Proving you'd be infinitely more productive if you got the crap kicked out of you more regularly is Shiner, a line of eco-friendly furnishings made of materials from landfills that're constructed with a "brutal aesthetic", all inspired by a black eye received at 7yrs old by designer/craftsman Joe Manus. Fun fact!: Dude's also styled ATL hotspots Opera, Sutra, Graveyard Tavern, and Magic City, meaning he's a top-rated designer according to the poles. Get yourself decked with
Lighting: Lighten up with a whole range of luminescence-providers made of stacked cardboard (with little slits to let the light out), or the brown/tan cartoon-y Cloud, which's made of Styrofoam, birch plywood, and hardwood dowels, which're basically headless pegs, the one thing that might actually brighten Al Bundy's day, aside from Big 'Uns.

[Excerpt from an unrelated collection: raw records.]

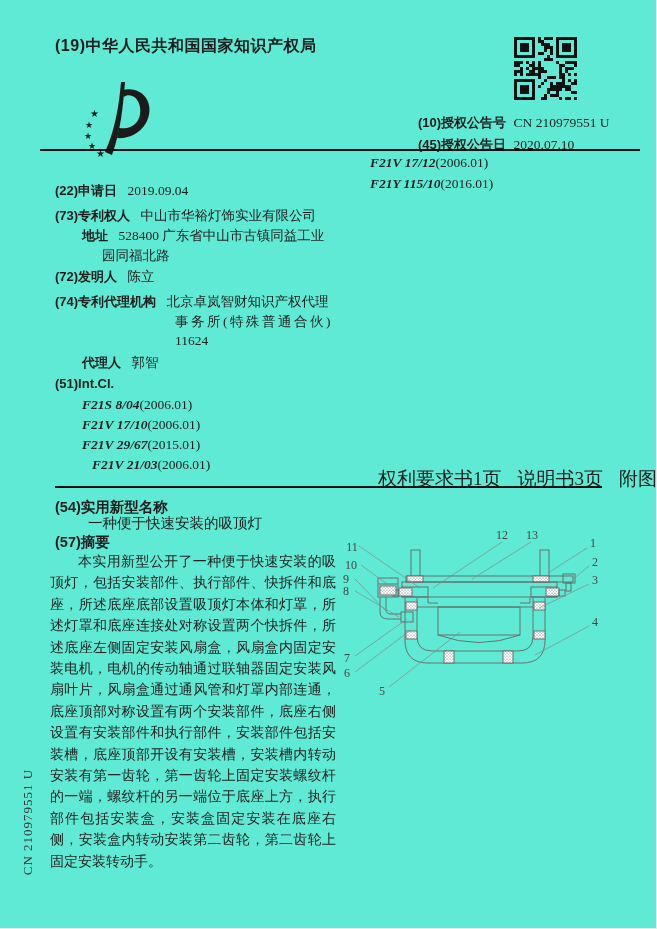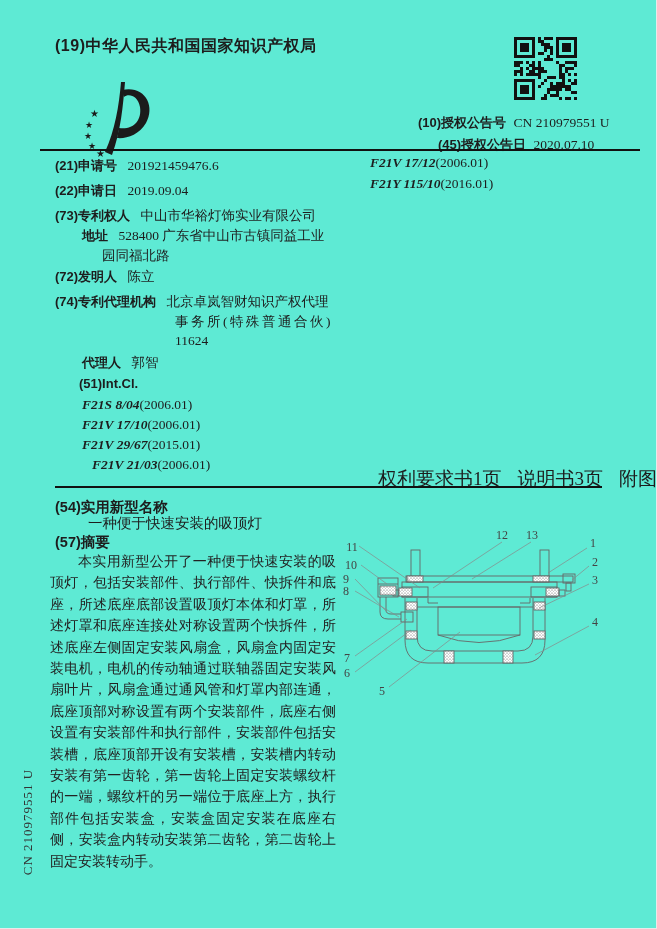--- a/index.html
+++ b/index.html
@@ -8,21 +8,21 @@
         border-right:1px solid #e9e9e9;border-bottom:1px solid #e9e9e9;box-sizing:border-box;}
   .abs{position:absolute;white-space:nowrap;}
   .hei{font-family:"Liberation Sans","DejaVu Sans",sans-serif;font-weight:700;}
   .serif{font-family:"Liberation Serif","DejaVu Serif",serif;}
   .office{left:55px;top:36px;font-size:16px;letter-spacing:.5px;}
   .doctype{left:243px;top:82px;font-size:25px;letter-spacing:1.5px;}
   .logo{left:84px;top:78px;}
   .qr{left:512px;top:37px;}
   .pubrow{left:418px;font-size:13.5px;}
   .pub-no{top:114px;}
-  .pub-date{top:136px;margin-left:20px;}
+  .pub-date{top:136px;}
   .pubrow .lbl{font-size:13px;margin-right:4px;}
   .pubrow .val{font-size:13.5px;}
   .rule{position:absolute;background:#111;height:2px;}
   .rule-a{left:40px;top:149px;width:600px;}
   .rule-b{left:55px;top:486px;width:547px;}
   .row{position:absolute;font-size:13.5px;white-space:nowrap;}
   .row .lbl{margin-right:7px;font-size:13px;}
   .ls{letter-spacing:2.5px;}
   .code{font-style:italic;font-weight:700;}
   .pages{left:378px;top:466px;display:flex;gap:16px;font-size:19px;}
@@ -186,24 +186,20 @@
     <span class="hei lbl">(10)授权公告号</span>
     <span class="serif val">CN 210979551 U</span>
   </div>
   <div class="abs pubrow pub-date">
     <span class="hei lbl">(45)授权公告日</span>
     <span class="serif val">2020.07.10</span>
   </div>
 
   <div class="rule rule-a"></div>
 
-  <div class="row" style="left:55px;top:157px;">
-    <span class="hei lbl">(21)申请号</span>
-    <span>201921459476.6</span>
-  </div>
   <div class="row" style="left:55px;top:182px;">
     <span class="hei lbl">(22)申请日</span>
     <span>2019.09.04</span>
   </div>
   <div class="row" style="left:55px;top:207px;">
     <span class="hei lbl">(73)专利权人</span>
     <span>中山市华裕灯饰实业有限公司</span>
   </div>
   <div class="row" style="left:82px;top:227px;">
     <span class="hei lbl">地址</span>
@@ -223,21 +219,21 @@
   <div class="row ls" style="left:175px;top:313px;">
     <span>事务所(特殊普通合伙)</span>
   </div>
   <div class="row" style="left:175px;top:333px;">
     <span>11624</span>
   </div>
   <div class="row" style="left:82px;top:354px;">
     <span class="hei lbl">代理人</span>
     <span>郭智</span>
   </div>
-  <div class="row" style="left:55px;top:376px;margin-left:24px;">
+  <div class="row" style="left:55px;top:376px;">
     <span class="hei lbl">(51)Int.Cl.</span>
   </div>
   <div class="row" style="left:82px;top:397px;">
     <span class="code">F21S 8/04</span><span>(2006.01)</span>
   </div>
   <div class="row" style="left:82px;top:417px;">
     <span class="code">F21V 17/10</span><span>(2006.01)</span>
   </div>
   <div class="row" style="left:82px;top:437px;">
     <span class="code">F21V 29/67</span><span>(2015.01)</span>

Seating: Ranges from fairly standard multicolored-wood deck seats and chaises, to the completely funky Ovo Rocker that looks like it's on wheels, to the curved Rib Chair, which's made out of a whole bunch of curved wood slats that look like, well, ribs, and...yep!...a confused Louie Anderson just ate your chair
Beds: With an oval-shaped carbon steel frame going up and around a blackened/brushed wood mattress platform, the aggressively innovative Mood Rocking Bed's available in sizes from twin all the way up to California King, although it's worth noting that DeMarcus Cousins will likely kick the crap out of you for trying to sleep on him, as dude has some serious attitude problems.